Byrne, le commissaire européen à la santé et à la protection

des consommateurs, exulte."J'aimerais contribuer à réduire le

nombre de fumeurs d'un tiers à moins d'un cinquième de la

population européenne", proclame cet Irlandais, qui s'est

beaucoup battu pour imposer cette directive phare de son début

de mandat. Les tractations ont duré près de deux ans entre le

Parlement, le Conseil et la Commission. Rien d'exceptionnel

dans l'univers bruxellois, même si le texte a suscité une très

forte mobilisation des industriels du tabac et des partisans

de la santé.

La bagarre prend forme en novembre 1999. Réuni au Breydel, le

siège de l'exécutif européen, le collège des commissaires,

présidé par l'Italien Romano Prodi, adopte une proposition de

directive destinée à harmoniser, au sein du marché intérieur,

"la fabrication, la présentation, et la vente des produits du

tabac". Sous cet intitulé bureaucratique, le projet se révèle

être un instrument de lutte contre le tabac, accusé par ses

détracteurs d'être à l'origine de 500 000 morts par an en

Europe. Les grandes lignes du texte ont été élaborées depuis

le milieu des années 1990 dans le cadre des efforts de lutte

contre le cancer. La formule "Fumer tue" figure dans

l'esquisse de directive.

Autre nouveauté, l'exécutif européen entend imposer des

teneurs maximales à chaque cigarette produite dans l'Union :

10 mg pour le goudron et le monoxyde de carbone, 1 mg pour la

nicotine.

Cette proposition n'est qu'au début d'un long parcours

d'obstacles. Il s'agit d'un texte dit de "codécision" dans le

vocabulaire communautaire : il doit être adopté par le

Conseil, où sont représentés les Etats membres, et par les

députés.

Le projet connaîtra son baptême du feu parlementaire au

printemps de l'année 2000. Comme pour chaque projet, une

commission parlementaire, en l'occurrence celle de

l'environnement, de la santé publique et de la protection des

consommateurs, est saisie sur le fond. Ses membres vont

piloter le travail du Parlement, sous la houlette d'un

rapporteur, Jules Maaten. A moins de 40 ans, pour son premier

mandat, ce député libéral néerlandais deviendra vite

incontournable. C'est un homme favorable à la cause de la

santé publique, qui n'a pourtant jamais fermé la porte de son

bureau aux fabricants de cigarettes.

Sous l'influence des écologistes et des libéraux, la

commission de l'environnement cherchera à renforcer le projet.

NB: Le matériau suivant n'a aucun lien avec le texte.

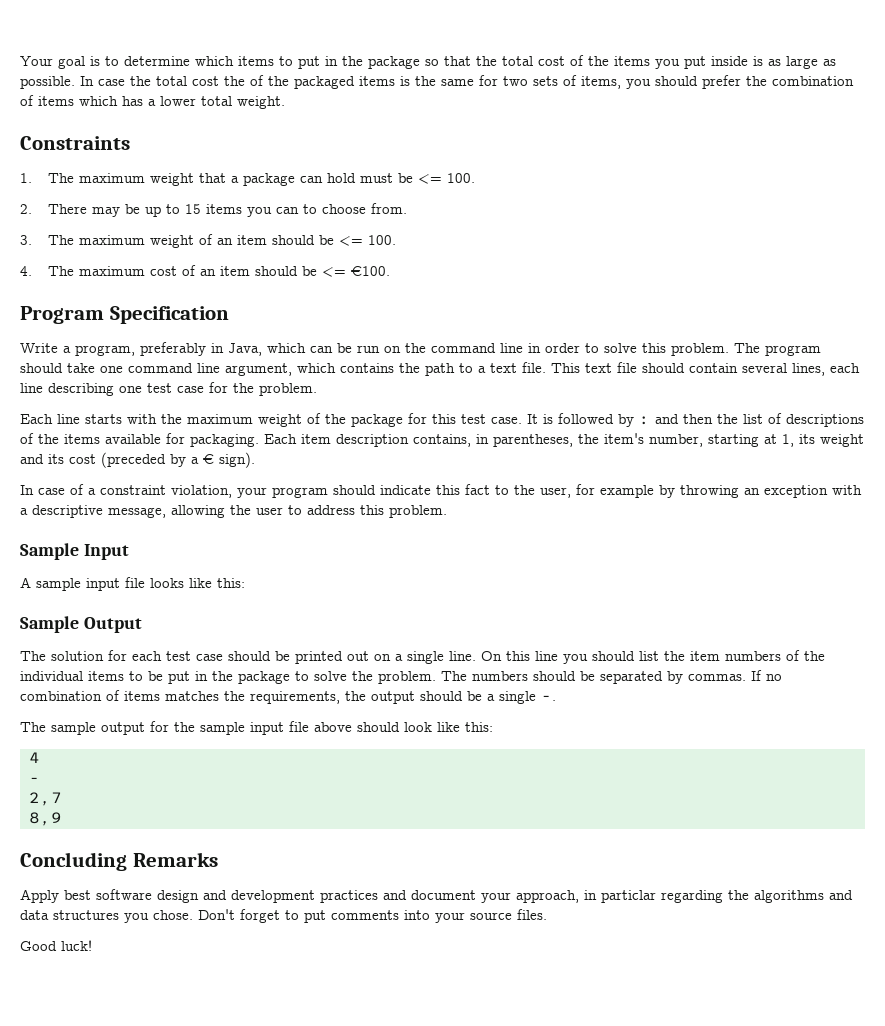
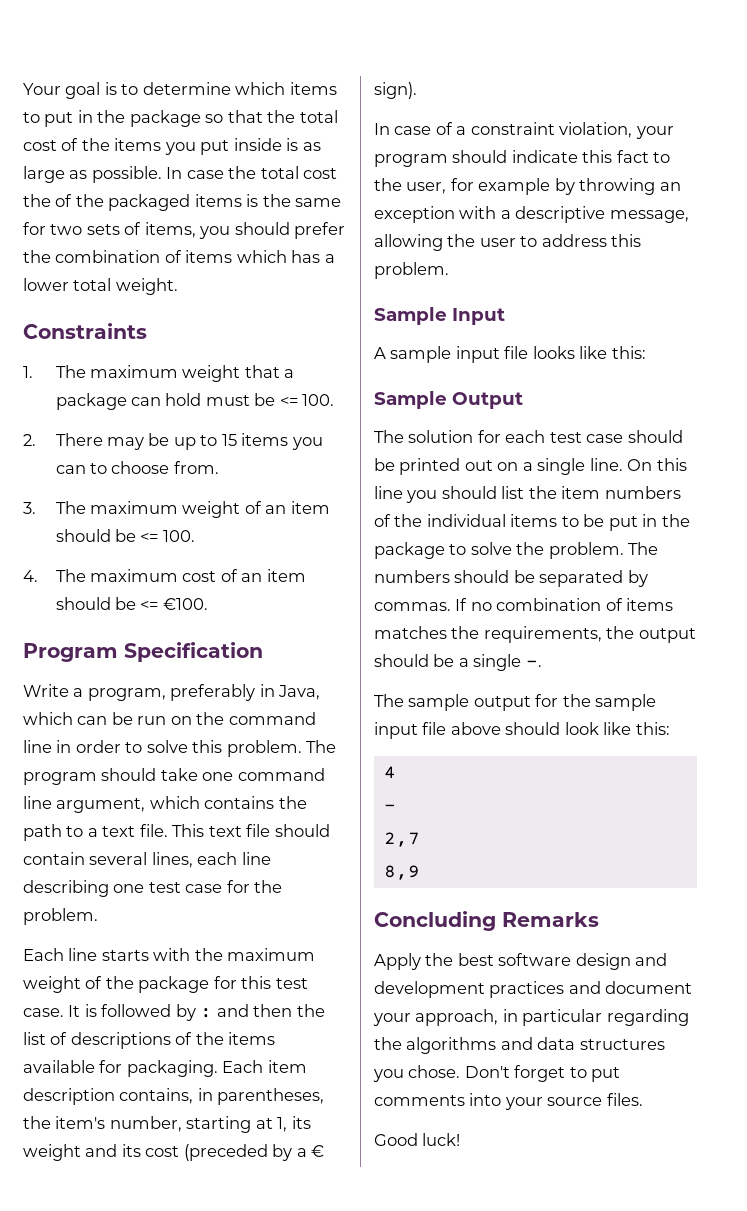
(59, 896) none -> [425,953,454,966] the
[601,890,656,903] particlar -> [522,1009,603,1026] particular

Très favorables au "Fumer tue", Jules Maaten et ses collègues

vont chercher à agrandir la taille des fameux avertissements.

David Byrne a déjà proposé de les porter à 25 % au recto des

paquets, contre 4 % jusqu'ici. Jules Maaten veut aller plus

loin : "Des études révèlent que la moitié au moins des

personnes qui fument souhaitent être mieux informées des

conséquences du tabagisme ou des moyens de cesser de fumer et

que le paquet est l'instrument de communication le plus

direct", répète le député néerlandais. La commission

environnement va aussi proposer de durcir l'interdiction des

mentions "light", "pauvres en goudrons", "mild", qui

induisent, selon elle, les fumeurs en erreur.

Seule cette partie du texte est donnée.